Problem
The task “make lmperm output into anova table” means converting the results of a permutation-based linear model (commonly reported by lmperm) into the familiar ANOVA table layout: Source, \(df\), \(SS\), \(MS\), \(F\), and a p-value (here, a permutation p-value).
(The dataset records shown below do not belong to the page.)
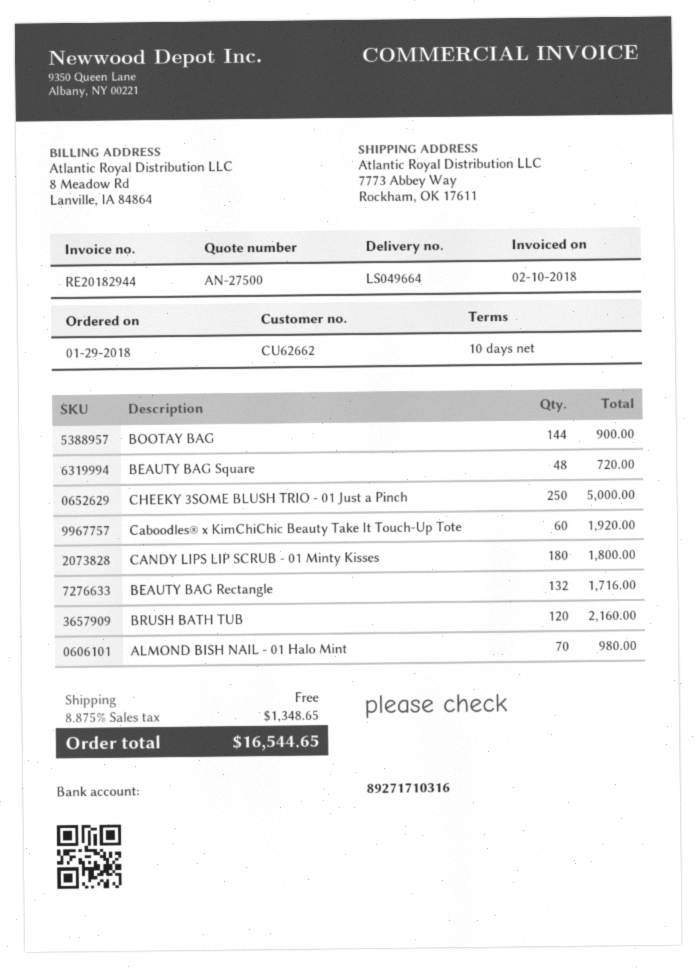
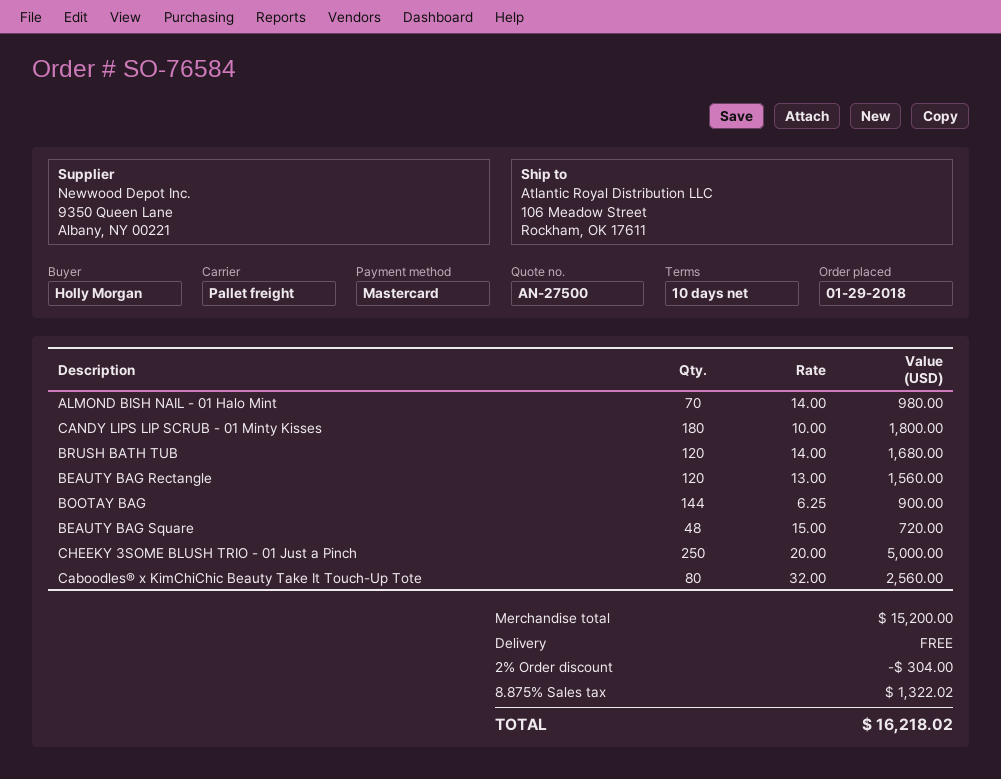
ship to: 7773 Abbey Way, Rockham, OK 17611 -> 106 Meadow Street, Rockham, OK 17611
Caboodles® x KimChiChic Beauty Take It Touch-Up Tote: 60 for 1920.00 -> 80 for 2560.00
BEAUTY BAG Rectangle: 132 for 1716.00 -> 120 for 1560.00
BRUSH BATH TUB: 120 for 2160.00 -> 120 for 1680.00
discount: none -> 2% = 304.00
tax: 8.875% = 1348.65 -> 8.875% = 1322.02
total: 16544.65 -> 16218.02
What an ANOVA table contains
An ANOVA table partitions variability into components attributed to model terms and an error (residual) component:
| Source | \(df\) | \(SS\) | \(MS\) | \(F\) | p-value |
|---|---|---|---|---|---|
| Term 1 (e.g., factor A) | \(df_A\) | \(SS_A\) | \(MS_A=SS_A/df_A\) | \(F_A=MS_A/MS_E\) | Permutation p |
| Term 2 (e.g., factor B) | \(df_B\) | \(SS_B\) | \(MS_B=SS_B/df_B\) | \(F_B=MS_B/MS_E\) | Permutation p |
| Error (Residuals) | \(df_E\) | \(SS_E=SSE\) | \(MS_E=SS_E/df_E\) | — | — |
| Total | \(df_T\) | \(SS_T\) | — | — | — |
Core computations behind the table
The mechanical part of making an ANOVA table is the same whether p-values come from a classical \(F\) distribution or from permutations. The difference is the final p-value column.
1) Decide which sums of squares are intended
- Sequential (Type I): each term is tested as it enters the model; the order of terms matters.
- Partial / marginal (common in regression): each term is tested after adjusting for the others (compare full vs reduced models).
Many permutation-model outputs correspond to comparing nested models; the nested-model method below produces a clean ANOVA-style table.
2) Use nested models to get \(SS\) for each term
Let the full model contain all terms of interest, and let \(SSE_{\text{full}}\) be its residual sum of squares. For a specific term \(j\), fit a reduced model that removes term \(j\) (but keeps all other terms), and compute \(SSE_{\text{reduced},j}\).
\[ SS_j = SSE_{\text{reduced},j} - SSE_{\text{full}} \]
The degrees of freedom for the term come from the parameter count difference: \[ df_j = df_{\text{reduced},j} - df_{\text{full}} \]
3) Compute the error row
The error (residual) sum of squares is: \[ SS_E = SSE_{\text{full}} \]
If the sample size is \(n\) and the full model has \(p\) estimated parameters (including the intercept), then: \[ df_E = n - p \]
Then: \[ MS_E = \frac{SS_E}{df_E} \]
4) Compute \(MS\) and \(F\) for each term
\[ MS_j = \frac{SS_j}{df_j} \qquad F_j = \frac{MS_j}{MS_E} \]
5) Replace classical p-values with permutation p-values
In a permutation approach, the observed statistic \(F_{j,\text{obs}}\) is compared to its permutation distribution \(F_{j}^{(1)},\dots,F_{j}^{(B)}\). A standard right-tail permutation p-value is: \[ p_j = \frac{1 + \sum_{b=1}^{B}\mathbf{1}\!\left(F_{j}^{(b)} \ge F_{j,\text{obs}}\right)}{B+1} \]
This is the key step for “make lmperm output into anova table”: keep \(SS\), \(df\), \(MS\), and \(F\) in the usual ANOVA format, but report p-values from permutations.
Visualization: how sums of squares partition variability
Worked miniature example (table formatting)
Suppose a model has two terms (A and B). After computing \(SS\) via nested models and using permutation p-values, an ANOVA table could be presented as:
| Source | \(df\) | \(SS\) | \(MS\) | \(F\) | Permutation p |
|---|---|---|---|---|---|
| A | 2 | 120.0 | \(120.0/2=60.0\) | \(60.0/12.5=4.8\) | 0.031 |
| B | 1 | 18.0 | \(18.0/1=18.0\) | \(18.0/12.5=1.44\) | 0.228 |
| Residuals | 24 | 300.0 | \(300.0/24=12.5\) | — | — |
| Total | 27 | 438.0 | — | — | — |
Practical checklist for “make lmperm output into anova table”
- List model terms in the desired testing scheme (sequential Type I or partial via reduced vs full).
- For each term \(j\), compute \(SS_j\) from nested-model \(SSE\) differences and compute \(df_j\).
- Set \(SS_E=SSE_{\text{full}}\) and \(df_E=n-p\); compute \(MS_E\).
- Compute \(MS_j\) and \(F_j\) using \(F_j=MS_j/MS_E\).
- Fill the p-value column using permutation p-values for each \(F_j\).